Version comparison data
---
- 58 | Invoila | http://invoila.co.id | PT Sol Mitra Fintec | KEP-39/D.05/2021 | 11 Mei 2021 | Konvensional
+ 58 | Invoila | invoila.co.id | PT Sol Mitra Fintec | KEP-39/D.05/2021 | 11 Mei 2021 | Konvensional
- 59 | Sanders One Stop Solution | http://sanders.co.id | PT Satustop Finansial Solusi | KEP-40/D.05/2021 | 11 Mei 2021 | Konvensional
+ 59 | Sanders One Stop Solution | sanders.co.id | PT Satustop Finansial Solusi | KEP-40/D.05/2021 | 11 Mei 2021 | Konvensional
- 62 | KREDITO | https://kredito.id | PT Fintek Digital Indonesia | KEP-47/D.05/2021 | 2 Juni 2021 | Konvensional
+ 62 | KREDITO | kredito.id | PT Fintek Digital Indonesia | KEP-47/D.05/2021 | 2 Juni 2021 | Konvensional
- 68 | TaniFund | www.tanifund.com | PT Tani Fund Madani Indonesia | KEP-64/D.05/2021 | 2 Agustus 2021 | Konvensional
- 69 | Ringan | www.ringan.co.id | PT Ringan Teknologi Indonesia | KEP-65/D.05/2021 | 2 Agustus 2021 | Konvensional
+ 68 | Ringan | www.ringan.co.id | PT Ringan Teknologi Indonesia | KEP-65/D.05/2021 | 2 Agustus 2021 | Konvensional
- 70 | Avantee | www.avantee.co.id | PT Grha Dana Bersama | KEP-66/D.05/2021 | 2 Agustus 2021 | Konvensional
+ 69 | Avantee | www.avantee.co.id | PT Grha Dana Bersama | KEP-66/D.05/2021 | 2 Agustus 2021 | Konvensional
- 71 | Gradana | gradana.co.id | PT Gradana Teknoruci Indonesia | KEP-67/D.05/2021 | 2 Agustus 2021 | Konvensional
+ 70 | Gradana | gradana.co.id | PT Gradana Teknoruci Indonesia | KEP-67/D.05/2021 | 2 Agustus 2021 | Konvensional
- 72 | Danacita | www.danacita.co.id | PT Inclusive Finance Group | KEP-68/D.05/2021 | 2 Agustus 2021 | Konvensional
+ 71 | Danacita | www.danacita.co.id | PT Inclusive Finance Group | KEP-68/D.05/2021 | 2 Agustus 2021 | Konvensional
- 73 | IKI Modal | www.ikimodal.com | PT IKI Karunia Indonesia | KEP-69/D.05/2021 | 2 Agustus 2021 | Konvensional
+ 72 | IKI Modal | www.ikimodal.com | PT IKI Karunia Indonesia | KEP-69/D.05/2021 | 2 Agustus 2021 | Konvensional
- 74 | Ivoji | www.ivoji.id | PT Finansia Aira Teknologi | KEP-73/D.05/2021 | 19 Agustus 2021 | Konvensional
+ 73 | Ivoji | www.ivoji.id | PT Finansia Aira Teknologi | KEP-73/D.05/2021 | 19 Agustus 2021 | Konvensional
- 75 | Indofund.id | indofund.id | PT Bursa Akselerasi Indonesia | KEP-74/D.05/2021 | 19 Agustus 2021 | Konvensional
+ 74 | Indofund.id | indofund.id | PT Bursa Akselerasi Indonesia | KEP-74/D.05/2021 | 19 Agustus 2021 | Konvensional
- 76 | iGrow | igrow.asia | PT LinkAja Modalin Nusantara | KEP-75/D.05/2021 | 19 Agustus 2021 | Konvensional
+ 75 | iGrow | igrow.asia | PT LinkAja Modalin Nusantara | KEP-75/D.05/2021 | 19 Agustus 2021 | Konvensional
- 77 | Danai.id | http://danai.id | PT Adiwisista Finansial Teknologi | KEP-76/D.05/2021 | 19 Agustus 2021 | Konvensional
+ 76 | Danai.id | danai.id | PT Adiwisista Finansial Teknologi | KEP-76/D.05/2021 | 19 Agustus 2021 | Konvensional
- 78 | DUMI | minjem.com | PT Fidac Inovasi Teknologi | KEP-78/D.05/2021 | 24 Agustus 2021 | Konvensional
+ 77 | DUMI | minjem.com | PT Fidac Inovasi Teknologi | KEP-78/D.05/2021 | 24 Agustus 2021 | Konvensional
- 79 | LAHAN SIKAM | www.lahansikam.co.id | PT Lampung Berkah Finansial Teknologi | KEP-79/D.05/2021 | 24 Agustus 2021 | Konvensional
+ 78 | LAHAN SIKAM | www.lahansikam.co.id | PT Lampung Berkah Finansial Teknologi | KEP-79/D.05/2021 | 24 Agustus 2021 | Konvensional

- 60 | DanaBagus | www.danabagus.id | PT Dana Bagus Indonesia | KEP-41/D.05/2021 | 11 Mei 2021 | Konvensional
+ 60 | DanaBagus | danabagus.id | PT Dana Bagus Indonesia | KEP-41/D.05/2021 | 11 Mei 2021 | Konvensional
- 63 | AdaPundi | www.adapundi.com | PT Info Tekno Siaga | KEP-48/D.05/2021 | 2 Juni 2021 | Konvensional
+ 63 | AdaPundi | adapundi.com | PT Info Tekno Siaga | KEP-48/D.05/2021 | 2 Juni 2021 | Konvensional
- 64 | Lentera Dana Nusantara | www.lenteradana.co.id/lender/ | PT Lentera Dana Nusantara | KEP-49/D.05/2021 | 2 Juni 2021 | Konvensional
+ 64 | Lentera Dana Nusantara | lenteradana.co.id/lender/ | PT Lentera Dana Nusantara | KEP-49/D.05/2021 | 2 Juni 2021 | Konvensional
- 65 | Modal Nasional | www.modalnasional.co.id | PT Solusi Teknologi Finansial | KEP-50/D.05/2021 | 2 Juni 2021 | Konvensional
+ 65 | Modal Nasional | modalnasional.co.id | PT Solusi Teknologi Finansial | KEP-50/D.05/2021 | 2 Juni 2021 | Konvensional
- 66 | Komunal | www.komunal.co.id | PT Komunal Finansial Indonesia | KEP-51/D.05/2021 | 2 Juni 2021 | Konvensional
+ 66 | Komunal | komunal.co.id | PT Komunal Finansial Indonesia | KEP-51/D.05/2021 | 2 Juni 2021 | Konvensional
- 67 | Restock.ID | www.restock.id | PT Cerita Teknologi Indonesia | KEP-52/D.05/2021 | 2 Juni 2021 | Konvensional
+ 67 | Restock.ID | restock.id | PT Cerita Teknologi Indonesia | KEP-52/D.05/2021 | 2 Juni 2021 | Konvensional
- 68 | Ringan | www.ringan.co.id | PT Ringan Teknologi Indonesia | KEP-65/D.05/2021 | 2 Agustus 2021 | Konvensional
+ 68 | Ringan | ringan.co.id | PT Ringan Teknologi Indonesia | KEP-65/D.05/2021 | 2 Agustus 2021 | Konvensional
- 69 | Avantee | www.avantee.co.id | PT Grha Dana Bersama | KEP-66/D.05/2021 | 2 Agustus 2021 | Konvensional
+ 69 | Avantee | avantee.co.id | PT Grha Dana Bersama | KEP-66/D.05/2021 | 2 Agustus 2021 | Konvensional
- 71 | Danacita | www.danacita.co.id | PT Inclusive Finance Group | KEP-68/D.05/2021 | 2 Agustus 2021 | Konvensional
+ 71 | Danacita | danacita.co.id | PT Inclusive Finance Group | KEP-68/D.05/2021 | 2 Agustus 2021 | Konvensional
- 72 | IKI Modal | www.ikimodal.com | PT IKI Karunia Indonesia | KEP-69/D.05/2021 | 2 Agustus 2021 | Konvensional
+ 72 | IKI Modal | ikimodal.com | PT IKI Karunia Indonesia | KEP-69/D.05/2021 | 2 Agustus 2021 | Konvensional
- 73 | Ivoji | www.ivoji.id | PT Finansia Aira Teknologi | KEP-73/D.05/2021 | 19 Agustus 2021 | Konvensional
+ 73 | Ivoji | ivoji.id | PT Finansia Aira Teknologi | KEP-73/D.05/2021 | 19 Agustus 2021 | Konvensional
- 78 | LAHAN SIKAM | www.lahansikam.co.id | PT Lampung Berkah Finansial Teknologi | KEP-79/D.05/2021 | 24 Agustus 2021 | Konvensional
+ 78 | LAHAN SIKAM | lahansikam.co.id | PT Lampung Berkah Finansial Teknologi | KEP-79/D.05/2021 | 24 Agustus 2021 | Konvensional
---
● **Required action**
Starting at the line in the records above that contains "- 69 | Avantee", output every line up to and including the last one, with nothing added.

● **Task response**
- 69 | Avantee | www.avantee.co.id | PT Grha Dana Bersama | KEP-66/D.05/2021 | 2 Agustus 2021 | Konvensional
+ 69 | Avantee | avantee.co.id | PT Grha Dana Bersama | KEP-66/D.05/2021 | 2 Agustus 2021 | Konvensional
- 71 | Danacita | www.danacita.co.id | PT Inclusive Finance Group | KEP-68/D.05/2021 | 2 Agustus 2021 | Konvensional
+ 71 | Danacita | danacita.co.id | PT Inclusive Finance Group | KEP-68/D.05/2021 | 2 Agustus 2021 | Konvensional
- 72 | IKI Modal | www.ikimodal.com | PT IKI Karunia Indonesia | KEP-69/D.05/2021 | 2 Agustus 2021 | Konvensional
+ 72 | IKI Modal | ikimodal.com | PT IKI Karunia Indonesia | KEP-69/D.05/2021 | 2 Agustus 2021 | Konvensional
- 73 | Ivoji | www.ivoji.id | PT Finansia Aira Teknologi | KEP-73/D.05/2021 | 19 Agustus 2021 | Konvensional
+ 73 | Ivoji | ivoji.id | PT Finansia Aira Teknologi | KEP-73/D.05/2021 | 19 Agustus 2021 | Konvensional
- 78 | LAHAN SIKAM | www.lahansikam.co.id | PT Lampung Berkah Finansial Teknologi | KEP-79/D.05/2021 | 24 Agustus 2021 | Konvensional
+ 78 | LAHAN SIKAM | lahansikam.co.id | PT Lampung Berkah Finansial Teknologi | KEP-79/D.05/2021 | 24 Agustus 2021 | Konvensional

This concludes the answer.